Les étudiants exclus du master poursuivaient, hier, leur 3e jour de contestation au niveau de plusieurs universités du pays, et ce après la mise en ligne des résultats de l’opération d’inscription des candidats souhaitant passer en deuxième cycle (master) via la plateforme numérique mise en place par le ministère de l’Enseignement supérieur.Visiblement très remontés, suite à de nombreuses tentatives qui auront été vaines, plusieurs étudiants ont osé mettre en doute l’efficacité du site «Progres», un site, estiment-il, qui «n’a pas été à la hauteur des attentes».
«C’est la source des refus en masse de nos dossiers. On a été surpris, de nombreux camarades de promo et moi-même, de voir que nos noms ne figuraient pas dans la liste des étudiants admis, alors que nous avons de très bonnes notes. C’est à n’y rien comprendre», a déclaré Abderrahmane, rencontré au sein de l’université d’Alger Benyoucef-Benkhedda.
Réclamant le droit au «master pour tous», ces jeunes ont affirmé qu’avec une simple licence, leurs chances de décrocher un emploi sont réduites. «On a adressé une lettre au Président de la République, M. Abdelaziz Bouteflika, dans laquelle nous le sollicitons de bien vouloir étudier la possibilité de généraliser l’accès au master pour tous les étudiants», nous ont-il confié.
De son côté, le ministère de tutelle affirme, via un communiqué, avoir pris en charge, «très rapidement», les préoccupations des étudiants, sommant, à cet effet, les recteurs et doyens des différents établissements universitaires et des facultés du pays de mettre en place des bureaux spéciaux, à l’effet de recevoir et d’examiner, dans les plus brefs délais, les recours des candidats exclus du master.
Le ministère a porté à la connaissance de l’ensemble des candidats au master, au titre de l’année 2018-2019, que «tout recours relatif à la suite réservée à leur demande est du ressort exclusif de l’établissement concerné».
Pour leur part, plusieurs recteurs ont affirmé aux médias que toutes les demandes ont été étudiées, d’une façon «très détaillée», et passées au peigne fin, soulignant que «la plupart des candidats ne remplissaient pas les critères requis». Et que l’autre majorité des problèmes émanait des étudiants eux-mêmes, qui n’ont pas su remplir correctement les renseignements les concernant sur le site web.
Notons que les conditions d’admission au master ont été définies au préalable, par le ministère de l’Enseignement supérieur, à savoir : l’acquisition impérative d’un certain nombre de points, soit deux par module.
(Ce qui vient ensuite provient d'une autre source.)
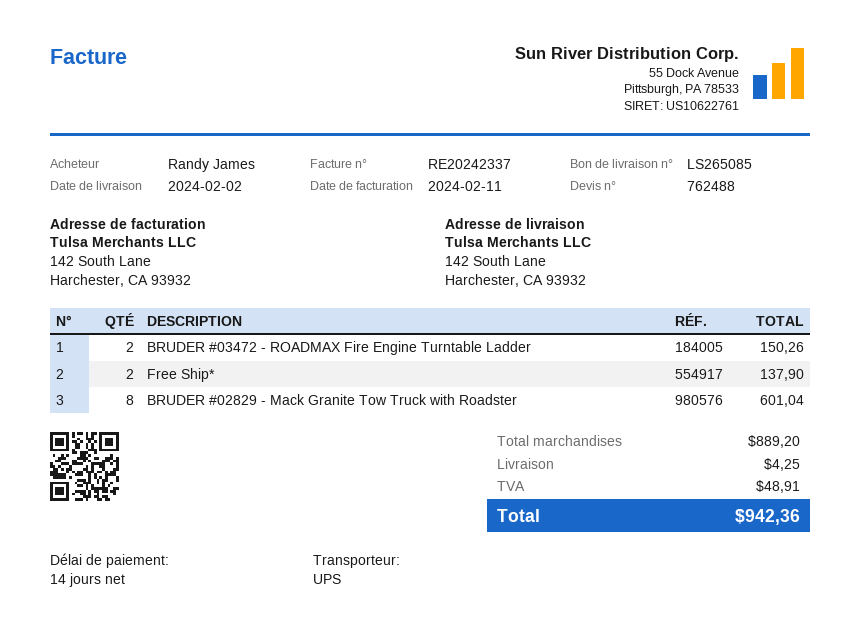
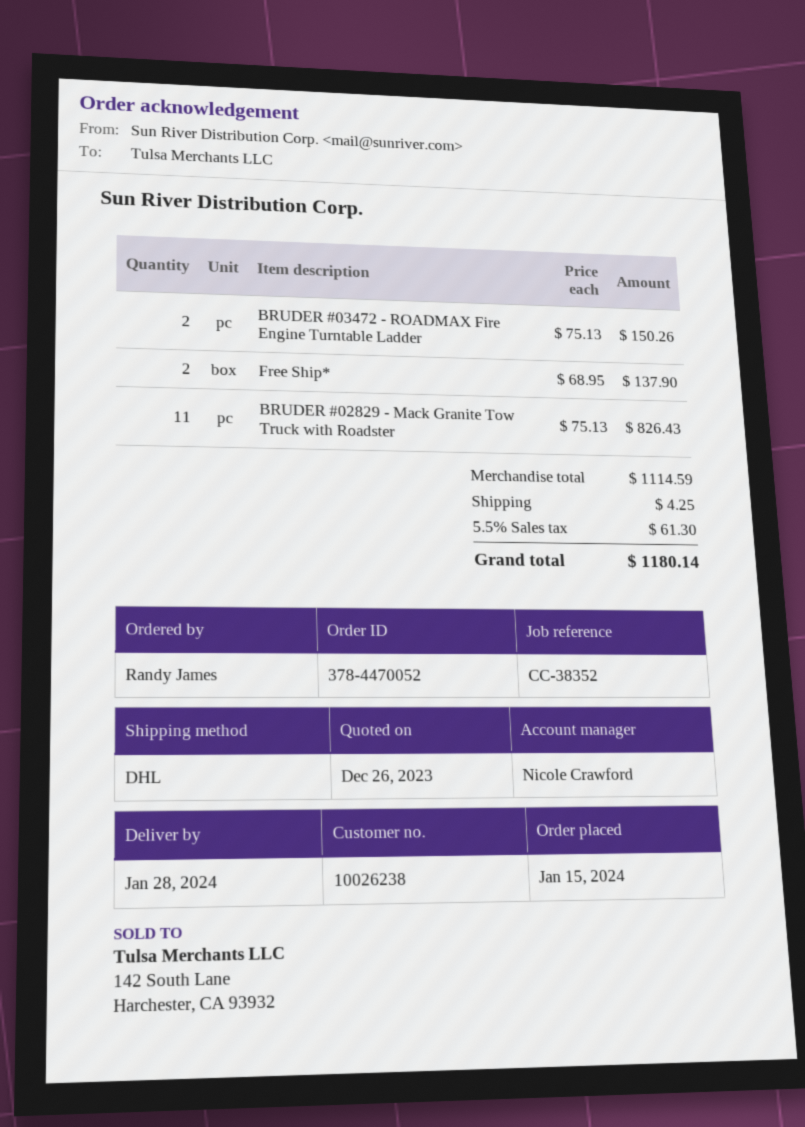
delivery date: 2024-02-02 -> 2024-01-28
shipping method: UPS -> DHL
BRUDER #02829 - Mack Granite Tow Truck with Roadster: 8 for 601.04 -> 11 for 826.43
subtotal: 889.20 -> 1114.59
tax: 48.91 -> 61.30
total: 942.36 -> 1180.14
Sur la base de ce critère, tout étudiant n’ayant pas réussi à avoir la totalité de la moyenne requise sera systématiquement exclu.
De leur côté, les candidats au master, au titre de l’année 2018-2019, ayant reçu plusieurs avis favorables quant à leurs vœux exprimés (2, 3 ou 4), ont été tenus de procéder à la validation de l’un d’entre eux, samedi dernier.
Pour rappel, le ministre de l’Enseignement supérieur et de la Recherche scientifique, Tahar Hadjar, avait déclaré récemment, au cours de son intervention devant les membres du Parlement, que plus de 310.000 candidatures au master ont été enregistrées depuis l’ouverture de la plate-forme numérique, sachant que le nombre de places pédagogiques disponibles au titre de cette année universitaire était de 190.000 places.
Le nombre de places pédagogiques a été défini dans chaque établissement, il faut le dire, au mois de mai dernier, par les équipes pédagogiques de différentes spécialités, en fonction des capacités d’accueil et d’encadrement de chacune d’elle.
Il y a de rappeler que cette plate-forme numérique réservée aux étudiants désireux de s’inscrire au master avait été ouverte entre le 28 juin et le 30 juillet, puis entre les 7 et 15 septembre, pour permettre à ceux n’ayant pas encore reçu leur attestation de succès de déposer leur demande de candidature.